• _What is being asked_:
Copy the records exactly, leaving out every picture.

::: Input records

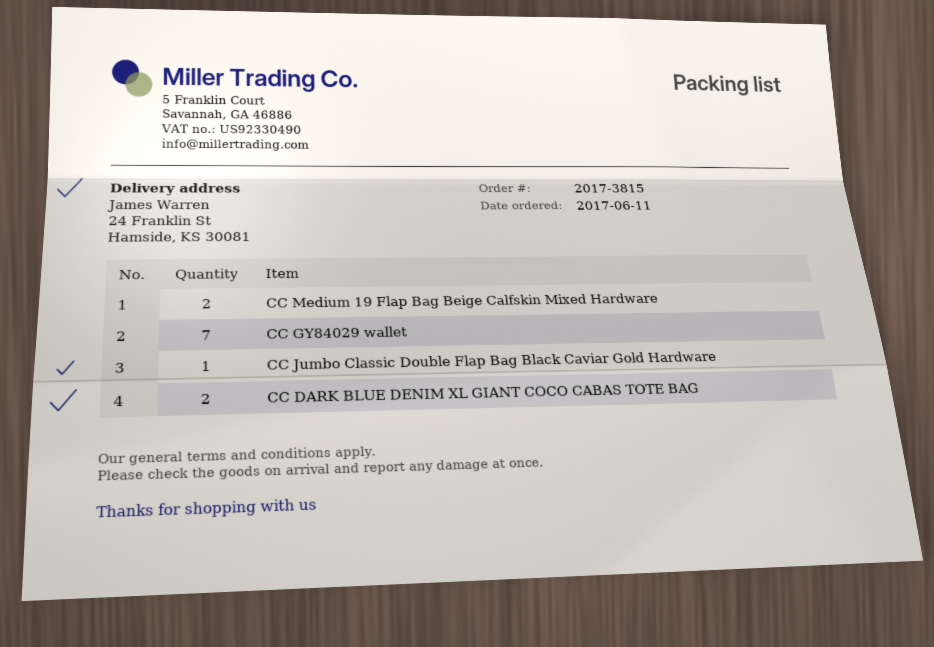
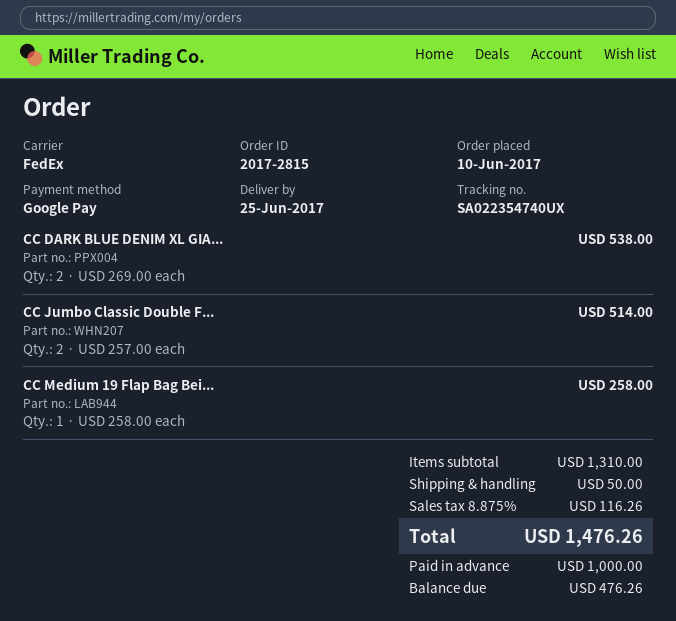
order number: 2017-3815 -> 2017-2815
order date: 2017-06-11 -> 2017-06-10
CC Medium 19 Flap Bag Beige Calfskin Mixed Hardware: 2 -> 1
CC GY84029 wallet: 7 -> none
CC Jumbo Classic Double Flap Bag Black Caviar Gold Hardware: 1 -> 2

::::::

• _Written solution_:
order number: 2017-3815 -> 2017-2815
order date: 2017-06-11 -> 2017-06-10
CC Medium 19 Flap Bag Beige Calfskin Mixed Hardware: 2 -> 1
CC GY84029 wallet: 7 -> none
CC Jumbo Classic Double Flap Bag Black Caviar Gold Hardware: 1 -> 2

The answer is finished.